Items from a dataset:

□ □ □

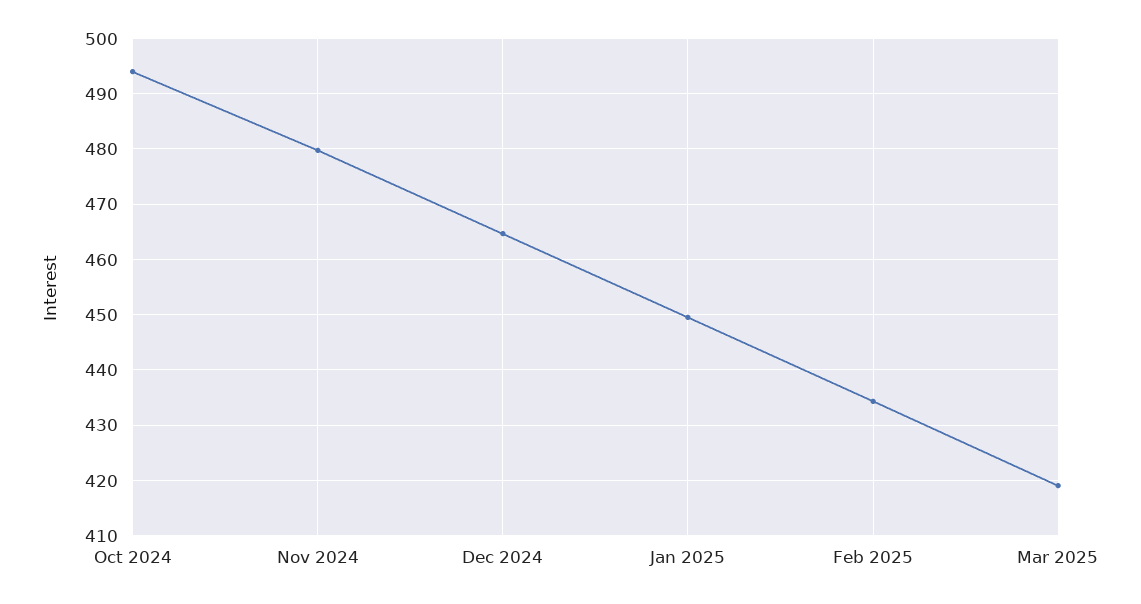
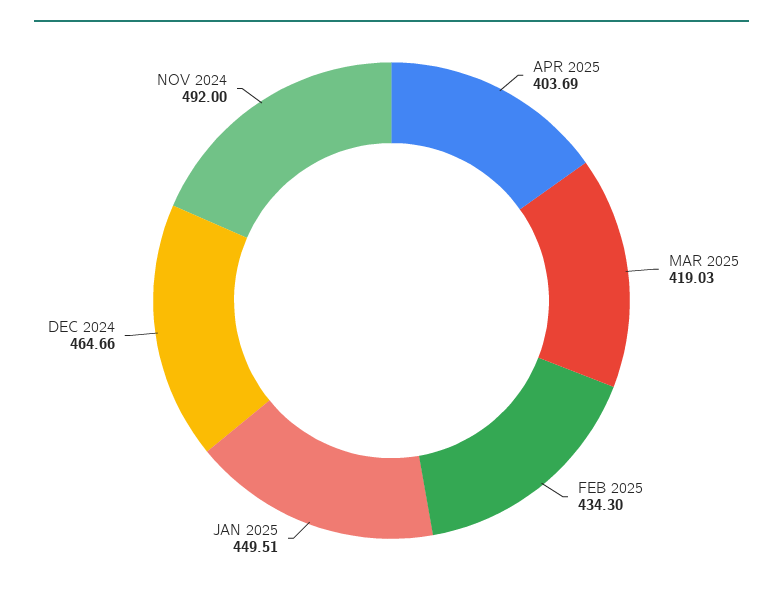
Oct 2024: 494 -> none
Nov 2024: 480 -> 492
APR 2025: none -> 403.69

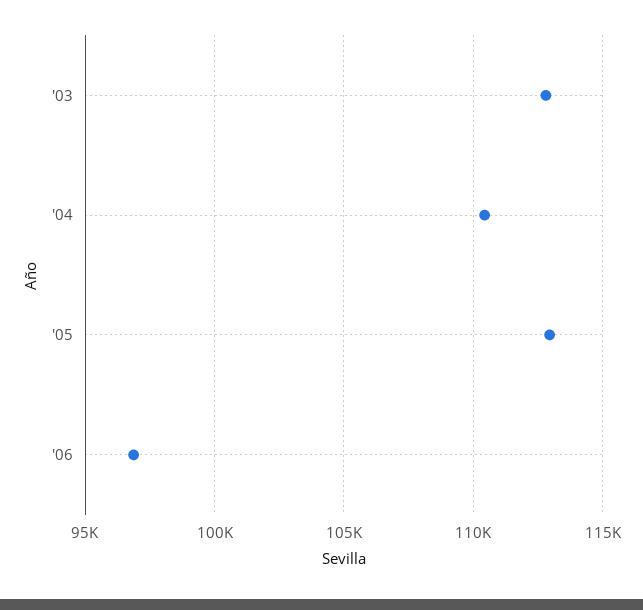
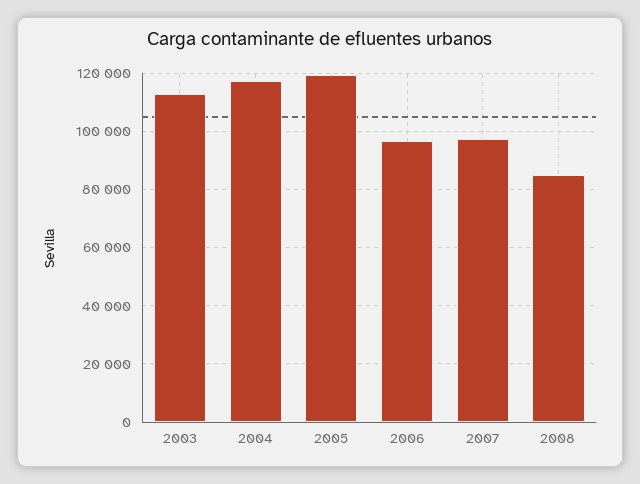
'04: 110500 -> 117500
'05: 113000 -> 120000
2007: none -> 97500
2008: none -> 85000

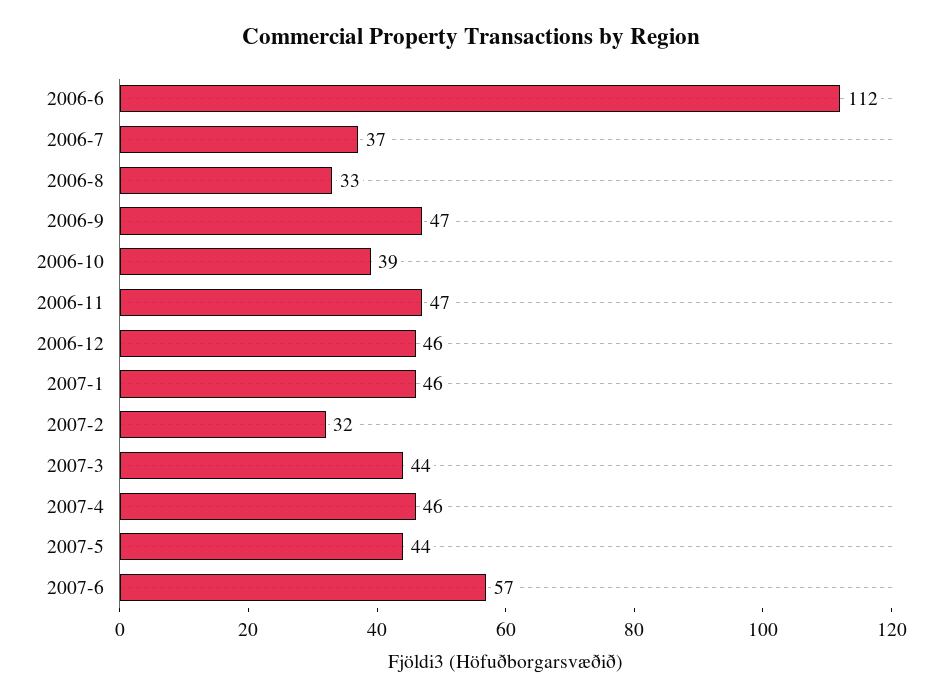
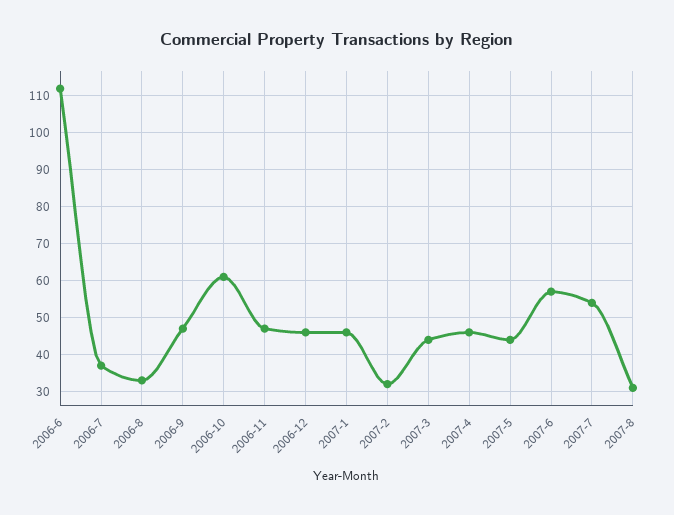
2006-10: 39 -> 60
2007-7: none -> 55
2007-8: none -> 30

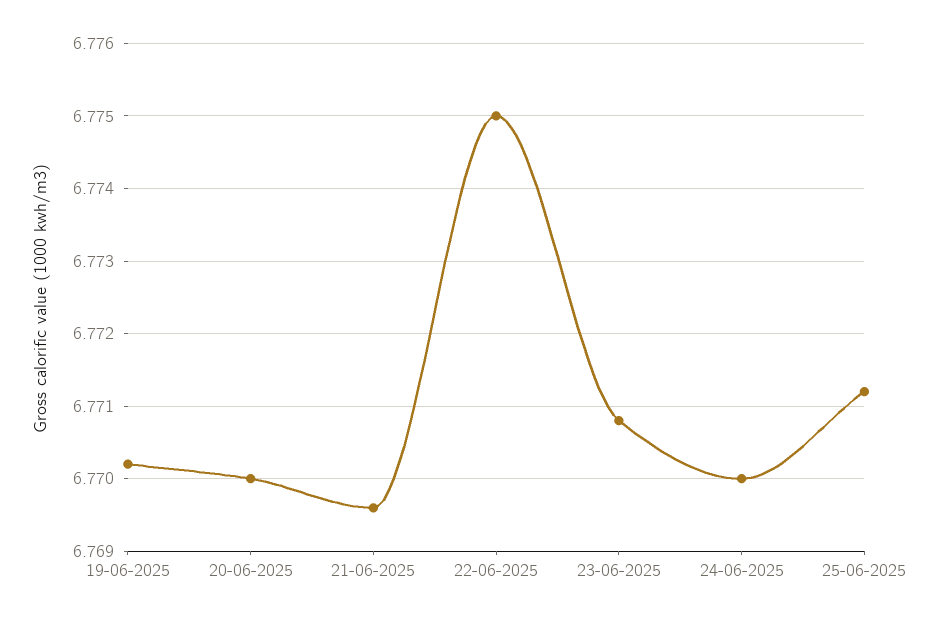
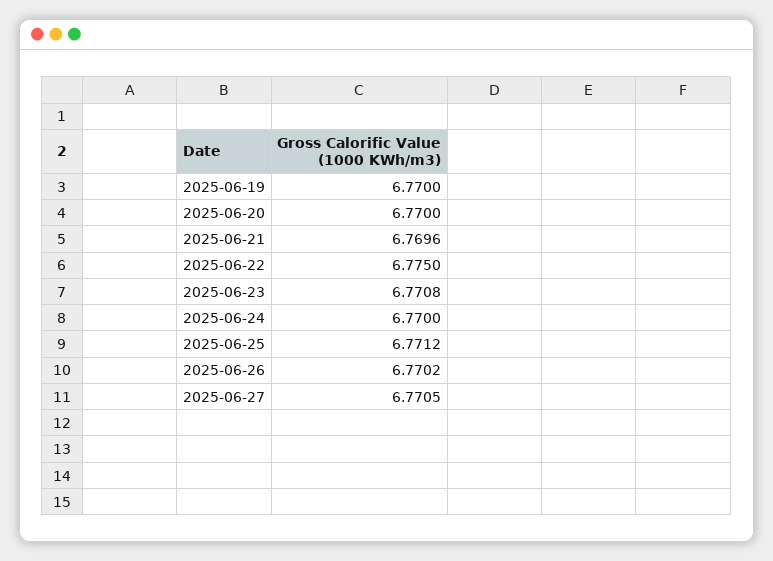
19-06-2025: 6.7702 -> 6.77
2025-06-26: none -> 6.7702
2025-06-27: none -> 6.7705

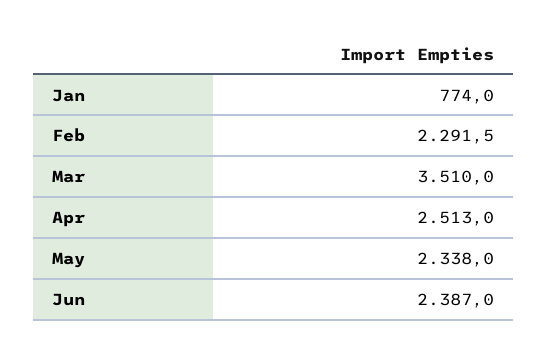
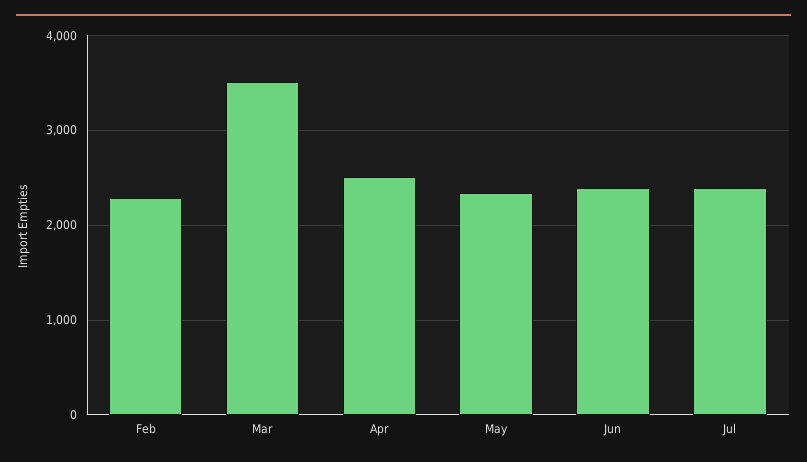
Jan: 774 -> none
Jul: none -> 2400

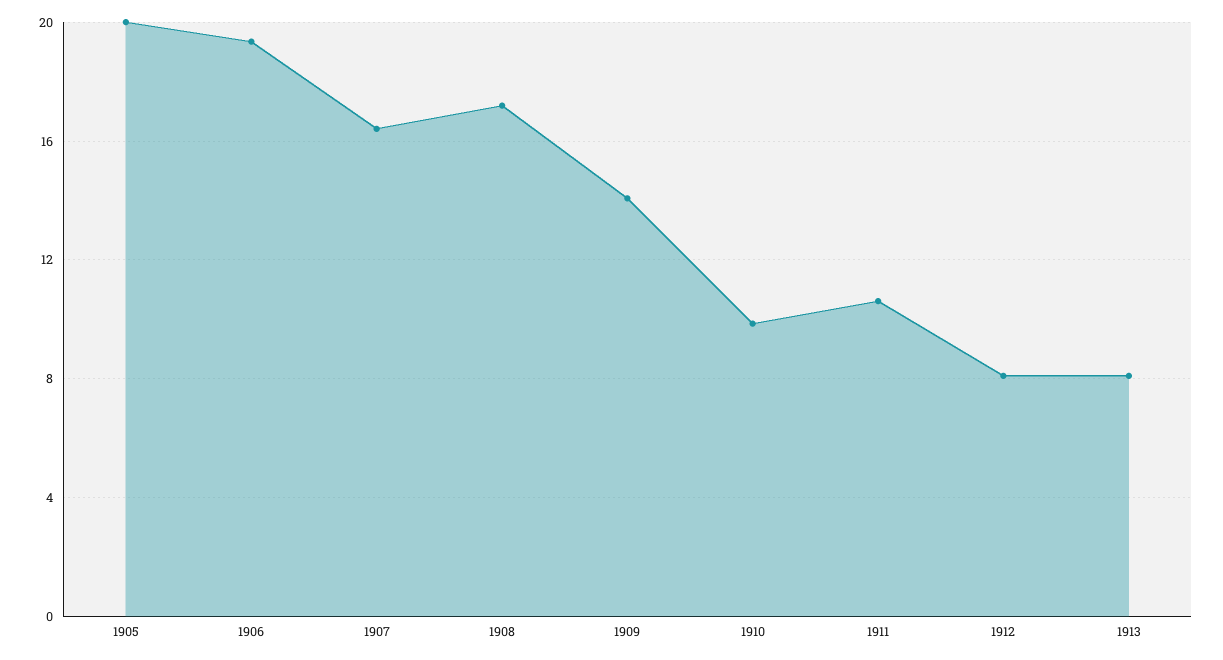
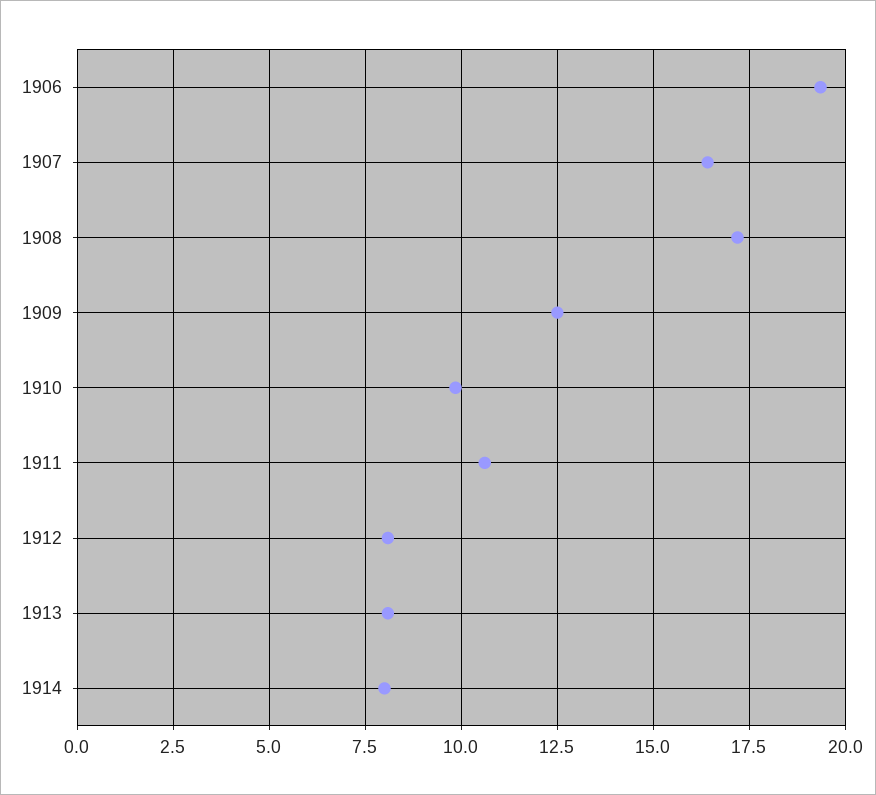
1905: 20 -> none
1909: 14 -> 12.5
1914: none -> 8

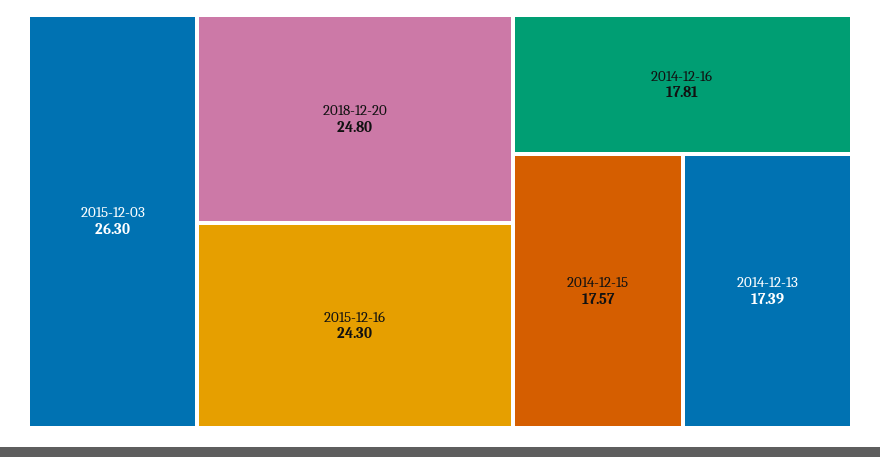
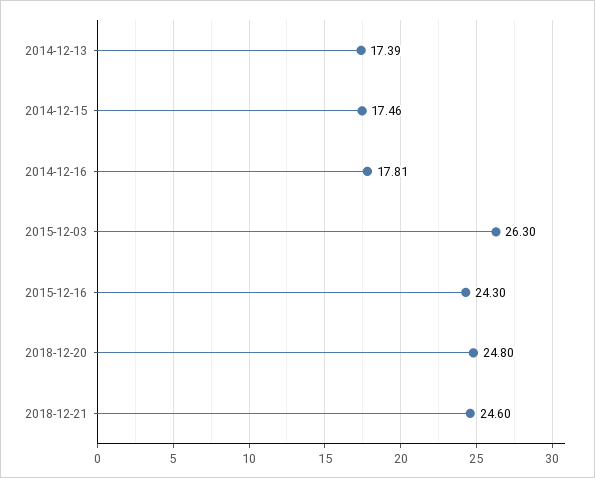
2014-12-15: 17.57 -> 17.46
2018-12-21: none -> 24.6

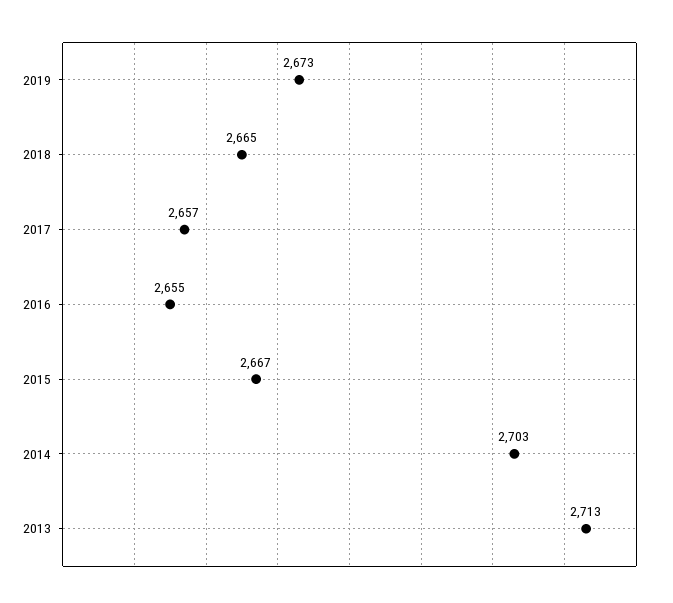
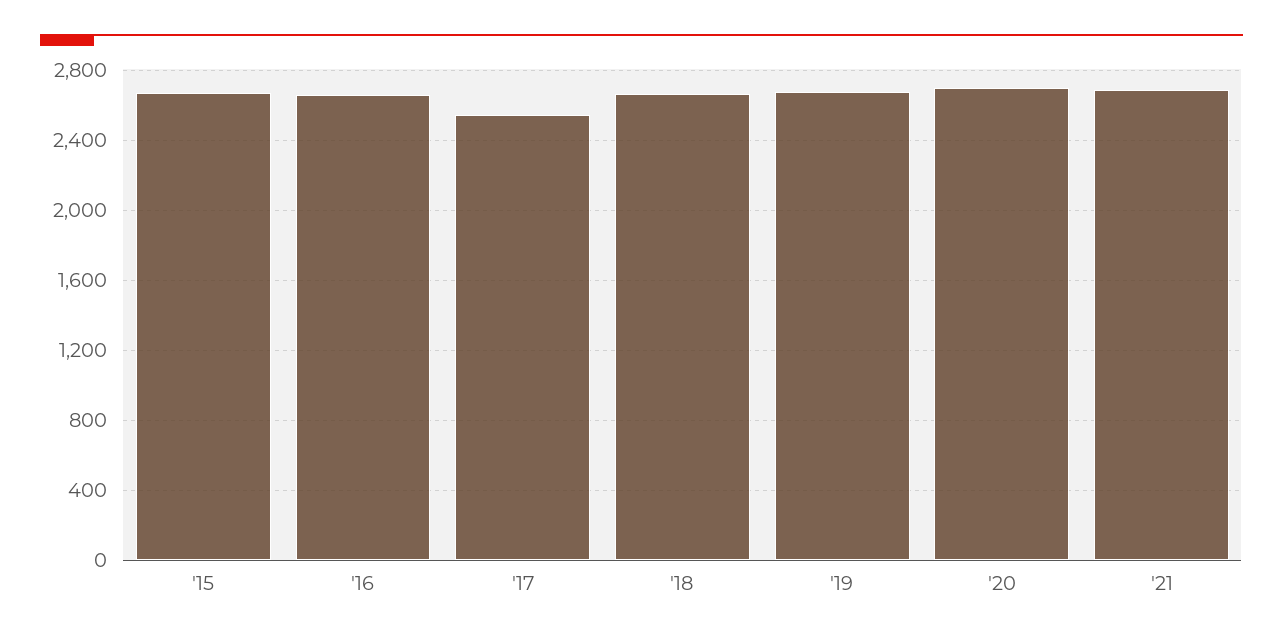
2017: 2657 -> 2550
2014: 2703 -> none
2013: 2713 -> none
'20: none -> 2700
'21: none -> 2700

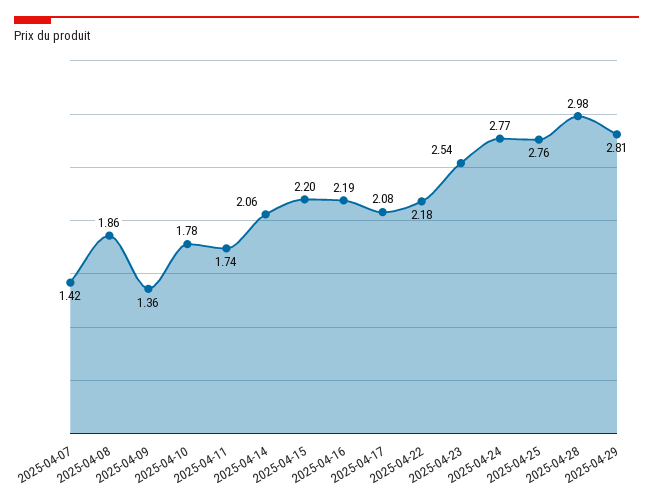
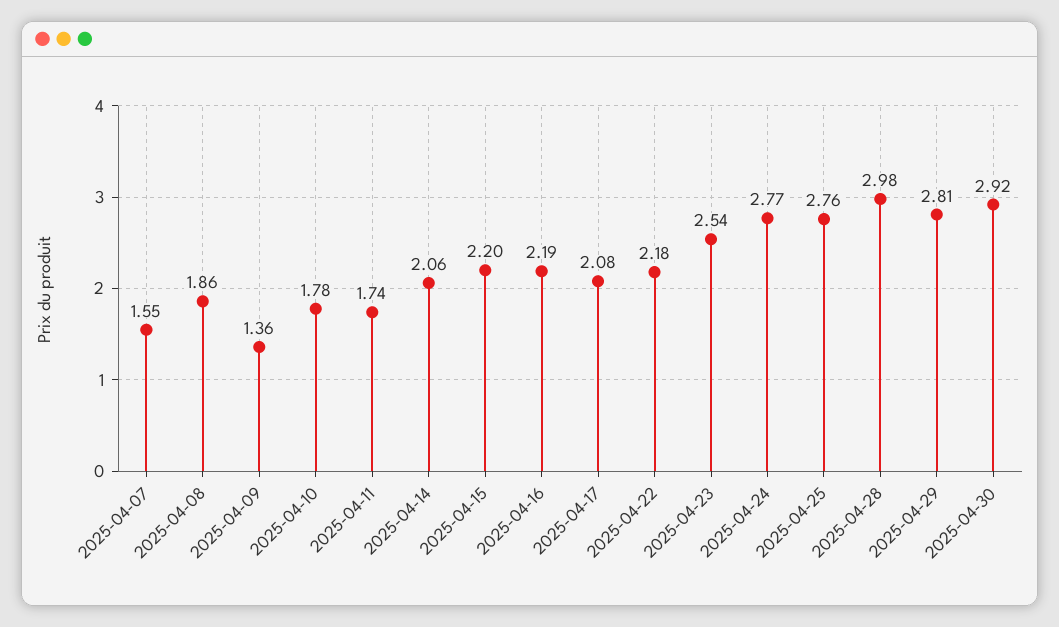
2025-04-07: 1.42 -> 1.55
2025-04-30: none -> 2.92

□ □ □

_ACTIVITY_
Beginning with the line holding "2017: 2657 -> 2550", copy each line exactly through the end of the records above, and leave every picture out.

_SOLUTION TO THIS EXERCISE_
2017: 2657 -> 2550
2014: 2703 -> none
2013: 2713 -> none
'20: none -> 2700
'21: none -> 2700

2025-04-07: 1.42 -> 1.55
2025-04-30: none -> 2.92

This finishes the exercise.